▸ **ASSIGNED TASK**
The listing that follows should be duplicated character for character.

▸ **SUPPLIED ENTRIES**

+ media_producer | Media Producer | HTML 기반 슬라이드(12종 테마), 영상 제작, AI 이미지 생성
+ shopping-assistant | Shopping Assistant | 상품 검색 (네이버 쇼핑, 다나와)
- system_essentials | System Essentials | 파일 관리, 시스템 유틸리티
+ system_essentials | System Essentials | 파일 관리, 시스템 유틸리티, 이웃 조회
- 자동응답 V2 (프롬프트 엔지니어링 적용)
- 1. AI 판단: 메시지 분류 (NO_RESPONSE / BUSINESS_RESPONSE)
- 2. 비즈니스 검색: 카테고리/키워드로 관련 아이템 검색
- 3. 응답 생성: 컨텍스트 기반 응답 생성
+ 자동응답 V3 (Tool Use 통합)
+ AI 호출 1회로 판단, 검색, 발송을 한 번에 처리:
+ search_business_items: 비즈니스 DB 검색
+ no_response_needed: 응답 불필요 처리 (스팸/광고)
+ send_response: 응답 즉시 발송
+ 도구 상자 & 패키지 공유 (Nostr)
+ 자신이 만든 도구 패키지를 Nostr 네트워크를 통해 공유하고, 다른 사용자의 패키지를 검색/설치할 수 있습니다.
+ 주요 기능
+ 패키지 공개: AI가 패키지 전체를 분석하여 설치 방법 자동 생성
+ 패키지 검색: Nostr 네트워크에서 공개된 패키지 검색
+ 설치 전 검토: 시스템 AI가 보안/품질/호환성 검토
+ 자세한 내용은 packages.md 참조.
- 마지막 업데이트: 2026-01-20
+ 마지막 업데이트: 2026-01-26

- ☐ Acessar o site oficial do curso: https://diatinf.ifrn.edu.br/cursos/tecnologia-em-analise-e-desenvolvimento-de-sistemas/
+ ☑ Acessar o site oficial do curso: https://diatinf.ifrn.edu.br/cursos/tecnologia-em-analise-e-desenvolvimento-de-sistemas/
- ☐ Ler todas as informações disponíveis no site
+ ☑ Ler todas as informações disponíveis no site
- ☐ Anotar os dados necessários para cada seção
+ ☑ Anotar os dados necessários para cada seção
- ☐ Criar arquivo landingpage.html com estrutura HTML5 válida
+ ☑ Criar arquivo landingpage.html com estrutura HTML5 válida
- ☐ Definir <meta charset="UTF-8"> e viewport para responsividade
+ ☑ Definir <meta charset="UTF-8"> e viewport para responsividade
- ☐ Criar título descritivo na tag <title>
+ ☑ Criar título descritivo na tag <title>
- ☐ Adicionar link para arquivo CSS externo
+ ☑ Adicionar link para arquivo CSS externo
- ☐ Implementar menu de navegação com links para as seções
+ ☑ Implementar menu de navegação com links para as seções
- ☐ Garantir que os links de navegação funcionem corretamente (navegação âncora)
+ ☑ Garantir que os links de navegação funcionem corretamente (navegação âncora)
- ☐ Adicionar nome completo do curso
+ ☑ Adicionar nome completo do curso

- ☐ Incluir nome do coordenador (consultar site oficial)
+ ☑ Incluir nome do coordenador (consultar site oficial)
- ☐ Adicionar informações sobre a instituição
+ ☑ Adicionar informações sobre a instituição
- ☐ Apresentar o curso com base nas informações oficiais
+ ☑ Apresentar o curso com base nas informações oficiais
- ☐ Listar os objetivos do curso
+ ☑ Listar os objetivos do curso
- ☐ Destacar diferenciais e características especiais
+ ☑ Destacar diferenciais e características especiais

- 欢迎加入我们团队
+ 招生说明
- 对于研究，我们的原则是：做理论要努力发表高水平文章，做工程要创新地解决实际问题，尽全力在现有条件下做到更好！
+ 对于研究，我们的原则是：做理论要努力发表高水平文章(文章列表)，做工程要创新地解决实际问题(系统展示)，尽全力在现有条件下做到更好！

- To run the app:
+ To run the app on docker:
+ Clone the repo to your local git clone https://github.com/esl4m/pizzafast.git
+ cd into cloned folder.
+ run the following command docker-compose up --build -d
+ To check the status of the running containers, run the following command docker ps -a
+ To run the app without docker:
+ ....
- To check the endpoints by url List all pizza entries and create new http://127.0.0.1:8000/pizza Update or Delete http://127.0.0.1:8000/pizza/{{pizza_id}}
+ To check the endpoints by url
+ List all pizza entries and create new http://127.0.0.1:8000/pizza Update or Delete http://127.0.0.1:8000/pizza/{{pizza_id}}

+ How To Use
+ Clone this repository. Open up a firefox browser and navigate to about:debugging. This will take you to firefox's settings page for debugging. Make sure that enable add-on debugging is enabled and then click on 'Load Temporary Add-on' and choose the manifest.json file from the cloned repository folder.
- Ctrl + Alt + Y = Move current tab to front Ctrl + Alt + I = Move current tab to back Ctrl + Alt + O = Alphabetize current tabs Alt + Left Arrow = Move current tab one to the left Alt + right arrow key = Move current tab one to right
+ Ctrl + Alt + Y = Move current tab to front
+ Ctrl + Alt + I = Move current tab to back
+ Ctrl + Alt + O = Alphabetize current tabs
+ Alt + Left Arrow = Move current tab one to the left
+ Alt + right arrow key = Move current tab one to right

▸ **EXPECTED OUTPUT**
+ media_producer | Media Producer | HTML 기반 슬라이드(12종 테마), 영상 제작, AI 이미지 생성
+ shopping-assistant | Shopping Assistant | 상품 검색 (네이버 쇼핑, 다나와)
- system_essentials | System Essentials | 파일 관리, 시스템 유틸리티
+ system_essentials | System Essentials | 파일 관리, 시스템 유틸리티, 이웃 조회
- 자동응답 V2 (프롬프트 엔지니어링 적용)
- 1. AI 판단: 메시지 분류 (NO_RESPONSE / BUSINESS_RESPONSE)
- 2. 비즈니스 검색: 카테고리/키워드로 관련 아이템 검색
- 3. 응답 생성: 컨텍스트 기반 응답 생성
+ 자동응답 V3 (Tool Use 통합)
+ AI 호출 1회로 판단, 검색, 발송을 한 번에 처리:
+ search_business_items: 비즈니스 DB 검색
+ no_response_needed: 응답 불필요 처리 (스팸/광고)
+ send_response: 응답 즉시 발송
+ 도구 상자 & 패키지 공유 (Nostr)
+ 자신이 만든 도구 패키지를 Nostr 네트워크를 통해 공유하고, 다른 사용자의 패키지를 검색/설치할 수 있습니다.
+ 주요 기능
+ 패키지 공개: AI가 패키지 전체를 분석하여 설치 방법 자동 생성
+ 패키지 검색: Nostr 네트워크에서 공개된 패키지 검색
+ 설치 전 검토: 시스템 AI가 보안/품질/호환성 검토
+ 자세한 내용은 packages.md 참조.
- 마지막 업데이트: 2026-01-20
+ 마지막 업데이트: 2026-01-26

- ☐ Acessar o site oficial do curso: https://diatinf.ifrn.edu.br/cursos/tecnologia-em-analise-e-desenvolvimento-de-sistemas/
+ ☑ Acessar o site oficial do curso: https://diatinf.ifrn.edu.br/cursos/tecnologia-em-analise-e-desenvolvimento-de-sistemas/
- ☐ Ler todas as informações disponíveis no site
+ ☑ Ler todas as informações disponíveis no site
- ☐ Anotar os dados necessários para cada seção
+ ☑ Anotar os dados necessários para cada seção
- ☐ Criar arquivo landingpage.html com estrutura HTML5 válida
+ ☑ Criar arquivo landingpage.html com estrutura HTML5 válida
- ☐ Definir <meta charset="UTF-8"> e viewport para responsividade
+ ☑ Definir <meta charset="UTF-8"> e viewport para responsividade
- ☐ Criar título descritivo na tag <title>
+ ☑ Criar título descritivo na tag <title>
- ☐ Adicionar link para arquivo CSS externo
+ ☑ Adicionar link para arquivo CSS externo
- ☐ Implementar menu de navegação com links para as seções
+ ☑ Implementar menu de navegação com links para as seções
- ☐ Garantir que os links de navegação funcionem corretamente (navegação âncora)
+ ☑ Garantir que os links de navegação funcionem corretamente (navegação âncora)
- ☐ Adicionar nome completo do curso
+ ☑ Adicionar nome completo do curso

- ☐ Incluir nome do coordenador (consultar site oficial)
+ ☑ Incluir nome do coordenador (consultar site oficial)
- ☐ Adicionar informações sobre a instituição
+ ☑ Adicionar informações sobre a instituição
- ☐ Apresentar o curso com base nas informações oficiais
+ ☑ Apresentar o curso com base nas informações oficiais
- ☐ Listar os objetivos do curso
+ ☑ Listar os objetivos do curso
- ☐ Destacar diferenciais e características especiais
+ ☑ Destacar diferenciais e características especiais

- 欢迎加入我们团队
+ 招生说明
- 对于研究，我们的原则是：做理论要努力发表高水平文章，做工程要创新地解决实际问题，尽全力在现有条件下做到更好！
+ 对于研究，我们的原则是：做理论要努力发表高水平文章(文章列表)，做工程要创新地解决实际问题(系统展示)，尽全力在现有条件下做到更好！

- To run the app:
+ To run the app on docker:
+ Clone the repo to your local git clone https://github.com/esl4m/pizzafast.git
+ cd into cloned folder.
+ run the following command docker-compose up --build -d
+ To check the status of the running containers, run the following command docker ps -a
+ To run the app without docker:
+ ....
- To check the endpoints by url List all pizza entries and create new http://127.0.0.1:8000/pizza Update or Delete http://127.0.0.1:8000/pizza/{{pizza_id}}
+ To check the endpoints by url
+ List all pizza entries and create new http://127.0.0.1:8000/pizza Update or Delete http://127.0.0.1:8000/pizza/{{pizza_id}}

+ How To Use
+ Clone this repository. Open up a firefox browser and navigate to about:debugging. This will take you to firefox's settings page for debugging. Make sure that enable add-on debugging is enabled and then click on 'Load Temporary Add-on' and choose the manifest.json file from the cloned repository folder.
- Ctrl + Alt + Y = Move current tab to front Ctrl + Alt + I = Move current tab to back Ctrl + Alt + O = Alphabetize current tabs Alt + Left Arrow = Move current tab one to the left Alt + right arrow key = Move current tab one to right
+ Ctrl + Alt + Y = Move current tab to front
+ Ctrl + Alt + I = Move current tab to back
+ Ctrl + Alt + O = Alphabetize current tabs
+ Alt + Left Arrow = Move current tab one to the left
+ Alt + right arrow key = Move current tab one to right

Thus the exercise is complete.